I don't know about you but one rotten egg doesn't make the whole dozen bad. The same is true for section 8. Being poor is not a sin it is an economic condition that can change at any time. We could lose our jobs and our homes or we can find a job and better ourselves and our families. Sometimes its a choice, sometimes not. I am sure it is more comfortable to live near people of like minded color, affluence, & educational but society is composed of more than that. I remember an old (cont.)


Posted: August 9th, 2013 9:18 PM

This is NOT the only thing that the Obama administration is attempting to do along these lines: Now do you guys know what Rob Breymaier is writing about in his latest letter? How does Section 8 legalities/goals differ much from this and what Mr. Breymaier is mathematically focused on?


Posted: August 9th, 2013 6:00 PM

Please get off your high horse and stop trying to sell everyone something we are NOT buying. All else equal, I would rather rent to, be next to etc. someone who is working, educated and self sufficient. It is tough reality but it is the truth.

OP Resident #957 from Oak Park, Illinois  

Posted: August 9th, 2013 5:10 PM

It's apparently not enough to provide tons more affordable housing than any other suburb. We have to deal with the constant morality lectures too. Gets to be a bit much sometimes...

joe from south oak park  

Posted: August 9th, 2013 2:50 PM

I wonder how many condos in Oak Park will now be modifying their bylaws or CCR's to prevent renting of units based on the county law.

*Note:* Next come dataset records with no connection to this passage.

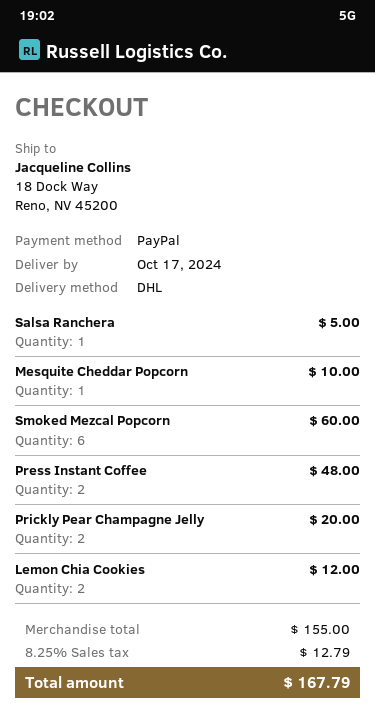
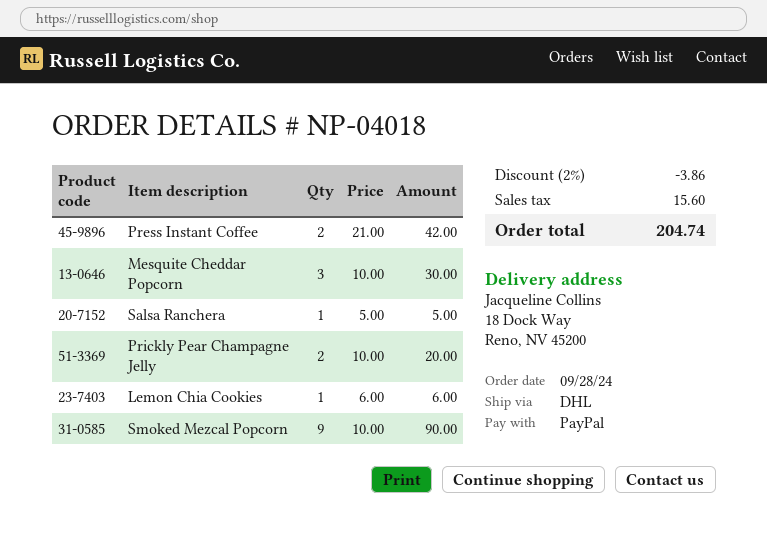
Mesquite Cheddar Popcorn: 1 for 10.00 -> 3 for 30.00
Smoked Mezcal Popcorn: 6 for 60.00 -> 9 for 90.00
Press Instant Coffee: 2 for 48.00 -> 2 for 42.00
Lemon Chia Cookies: 2 for 12.00 -> 1 for 6.00
discount: none -> 2% = 3.86
tax: 12.79 -> 15.60
total: 167.79 -> 204.74

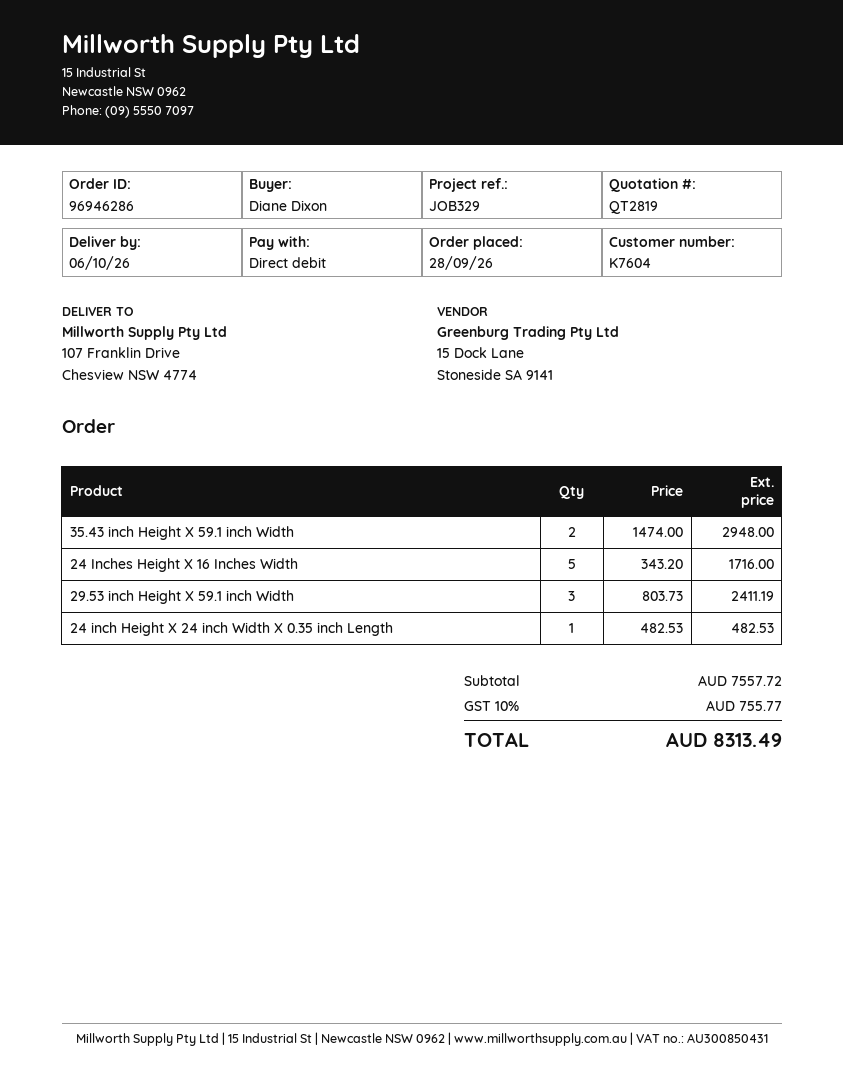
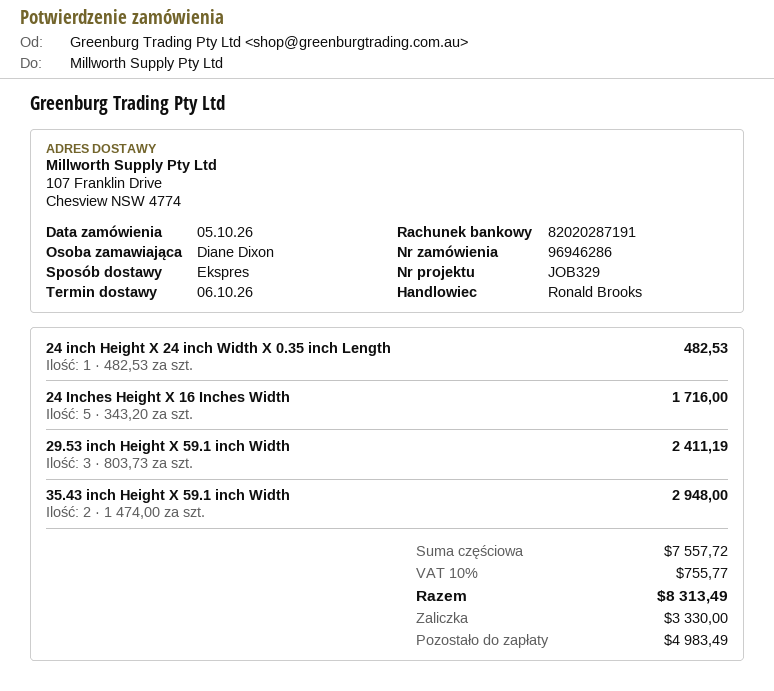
order date: 2026-09-28 -> 2026-10-05

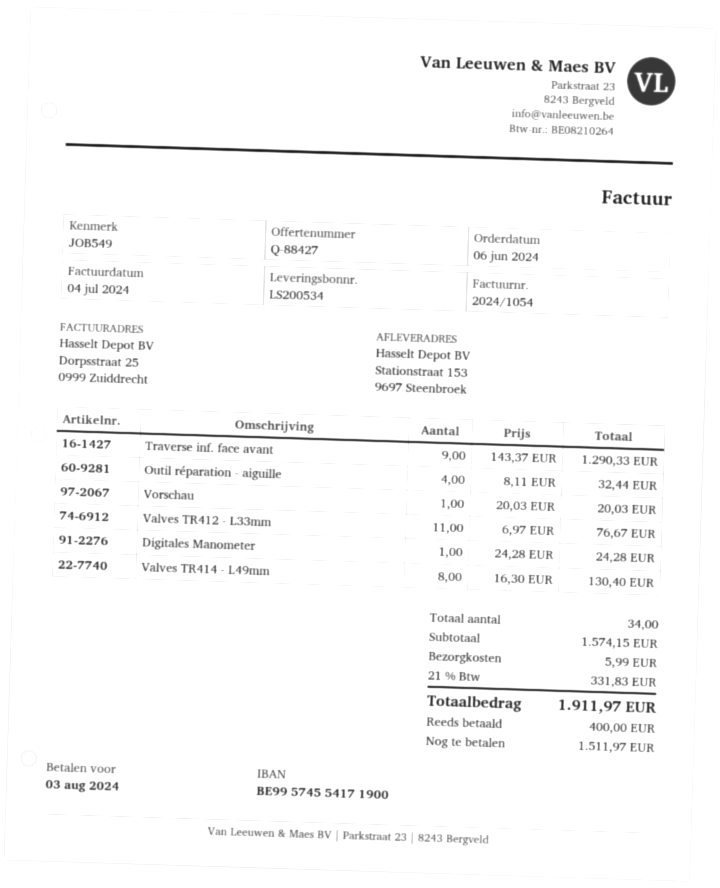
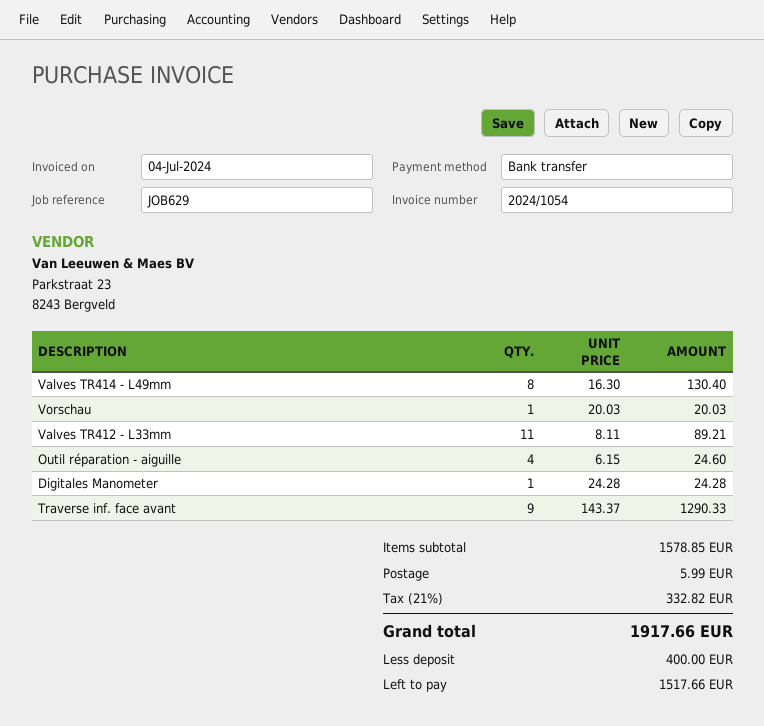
reference: JOB549 -> JOB629
Outil réparation - aiguille: 4 x 8.11 = 32.44 -> 4 x 6.15 = 24.60
Valves TR412 - L33mm: 11 x 6.97 = 76.67 -> 11 x 8.11 = 89.21
subtotal: 1574.15 -> 1578.85
tax: 21% = 331.83 -> 21% = 332.82
total: 1911.97 -> 1917.66
balance: 1511.97 -> 1517.66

John Butch Murtagh from Oak Park, Illinois  

Posted: August 7th, 2013 12:33 PM

Editorial Quote "We recognize that mentioning the federally funded Section 8 program can be a DOG WHISTLE for some and that it brings out all manner of HATEFUL AND IGNORANT SPEECH, and a whole lot of ANECDOTAL HORROR STORIES." The faulty word in your quote is "recognize." It seems that anytime there is criticism of Housing Dogma, the WJ wields their sharp editorial pens in an attempt to silence the posters or alert all others that there are rebels about. The nasty statements about viewpoints you do not recognize or accept have a Murdoch odor.